A stirring and patriotic moving World War I era original illustration featuring a Florence Nightingale-inspired Red Cross nurse tending to a doughboy soldier by noted American illustrator C. Clyde Squires. This was created for the July 1915 issue of the Butterick publishing title The Woman’s Magazine.
The artist was born in Salt Lake City, Utah in 1883, the son of a Utah pioneer barber who was a friend of Brigham Young and son of a barber-stonecutter.
He apprenticed to a Salt Lake City engraver. By age 15, he had done layouts for the local newspaper. When he was 18, he went to New York City to study art. After a year he worked as a commercial artist drawing fashion heads in the mornings, attending the New York School of Art afternoons and evenings.
He was the pupil of Robert Henri and Kenneth Hayes Miller, and received advice from DuMont and Pyle. He died in Great Neck, Long Island, NY in 1970. He was a romantic illustrator for national magazines and also created covers for pulp westerns. He was a member of the society of illustrators in New York, circa 1912.
His work was published in Western Romances, LIFE, and Woman’s Home Companion. Signed lower right “C. Clyde Squires.”
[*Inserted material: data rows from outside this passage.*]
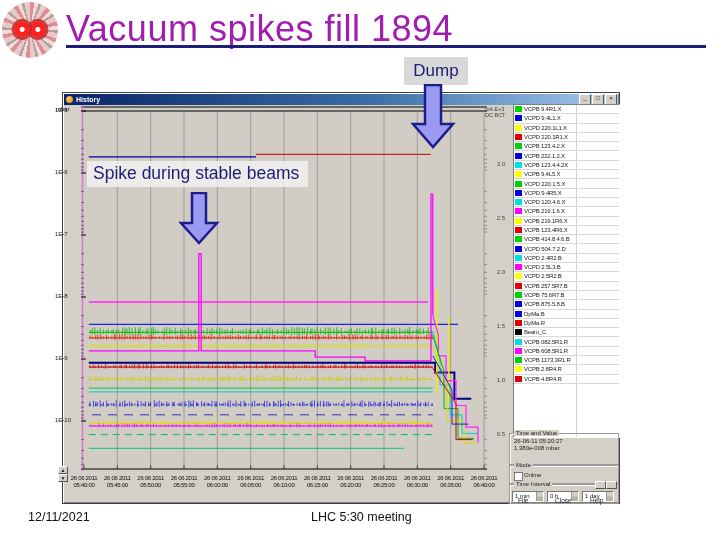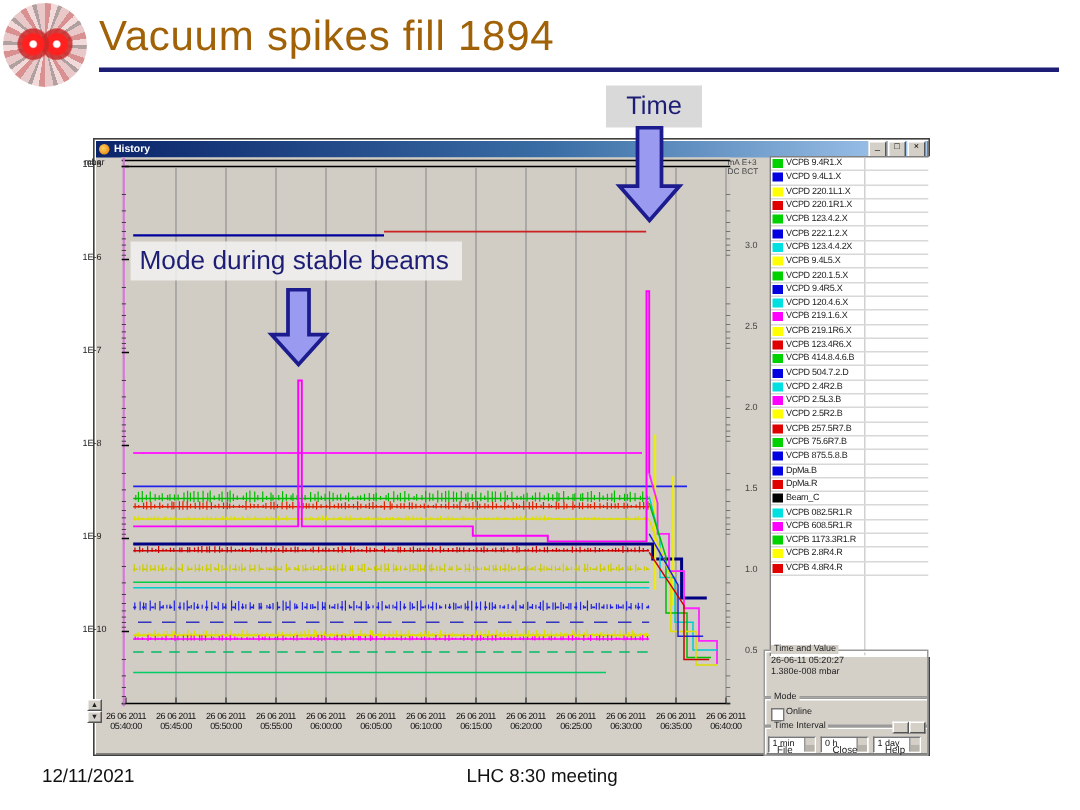"Vacuum spikes fill 1894" #slide-title { color: #a16207 -> #a21caf; font-size: 28px -> 36px }
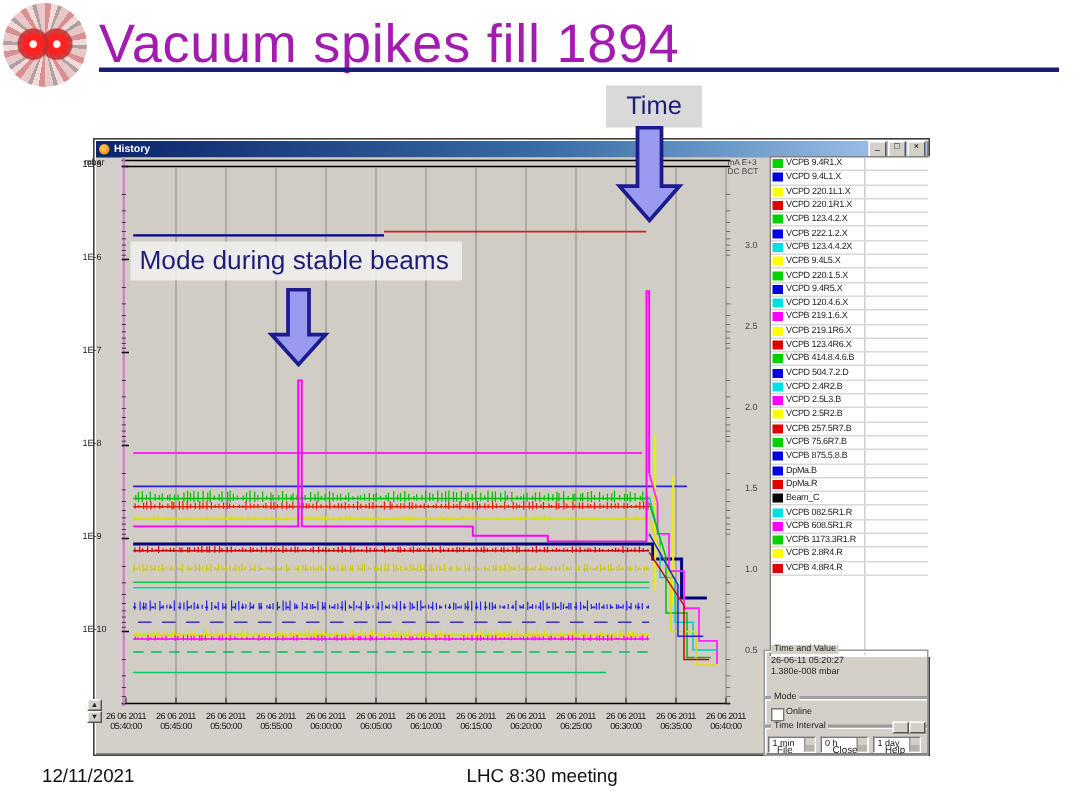"Time" div.abs { text: Time -> Dump }
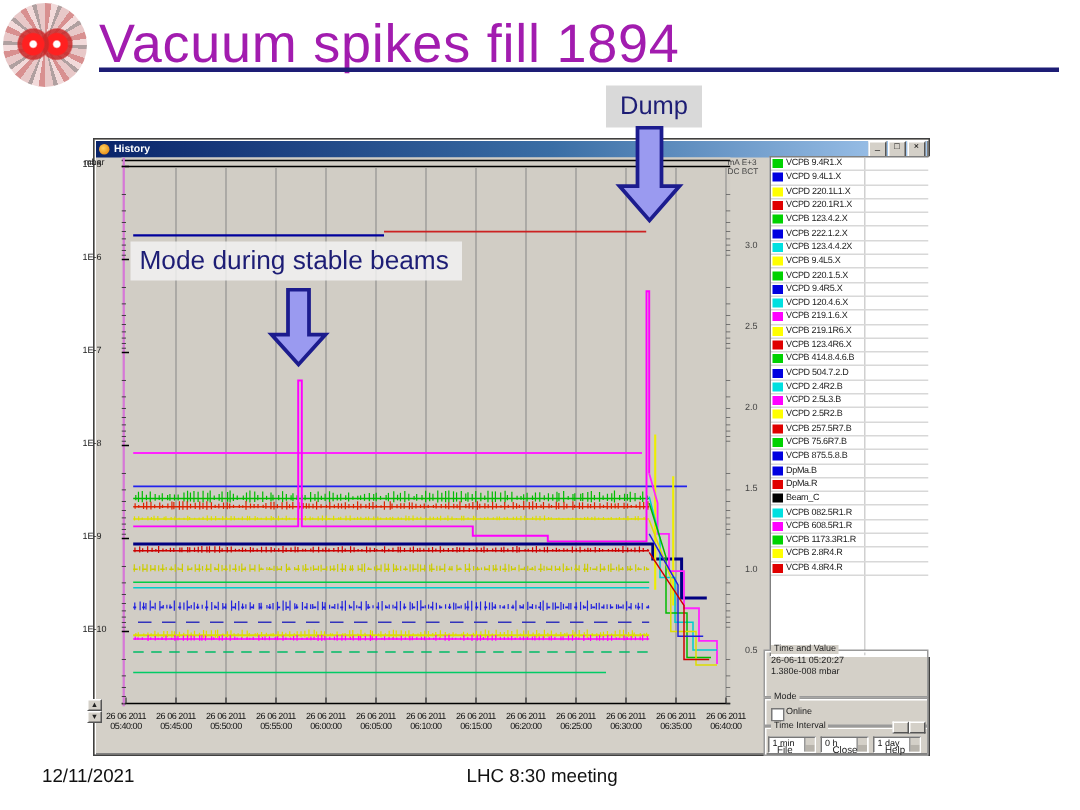"Mode during stable beams" div.abs { text: Mode -> Spike }
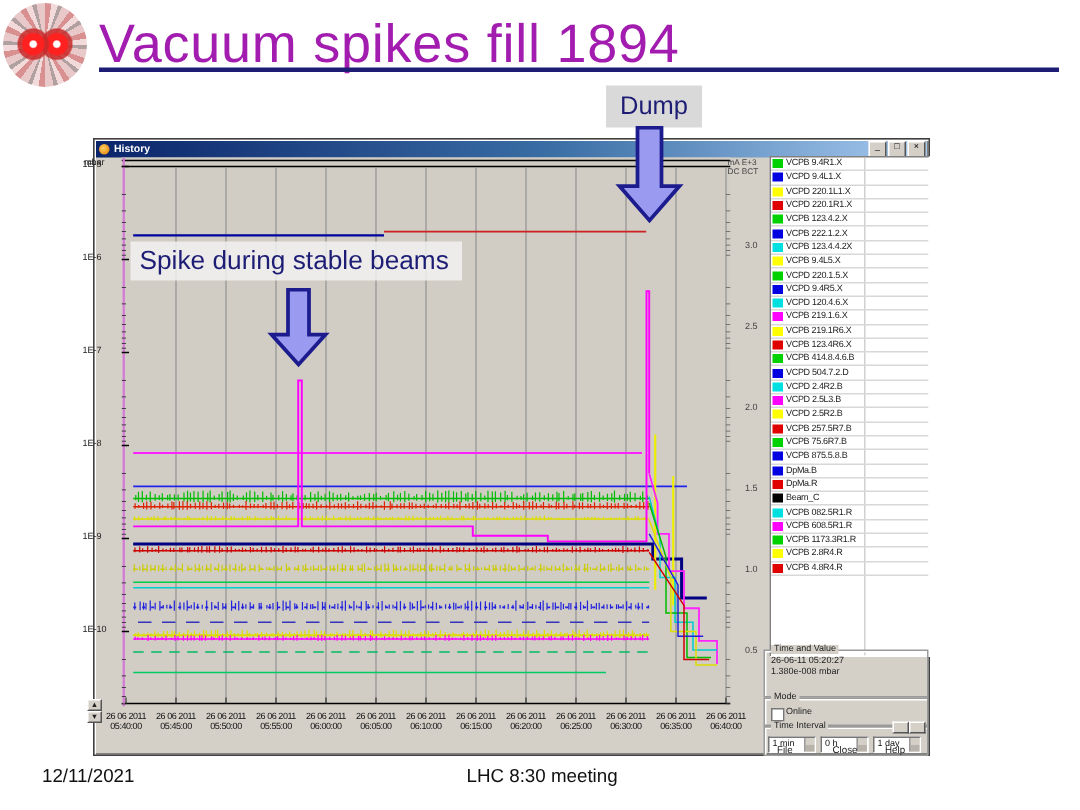"LHC 8:30 meeting" div.abs { text: 8:30 -> 5:30 }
This original en grisaile oil on artist’s board is in very good condition. Framed in its simple original wood frame with old glass, there is a minor crack in upper right hand corner which does NOT go all the way through the board and shows just 1/2″ at the far left edge of the painting, a very easy touch-up.
The original publishing tag is attached on the reverse which states it was for the “July” edition of The Woman’s Magazine. The verso label also lists a number of other Butterick titles including The Delineator.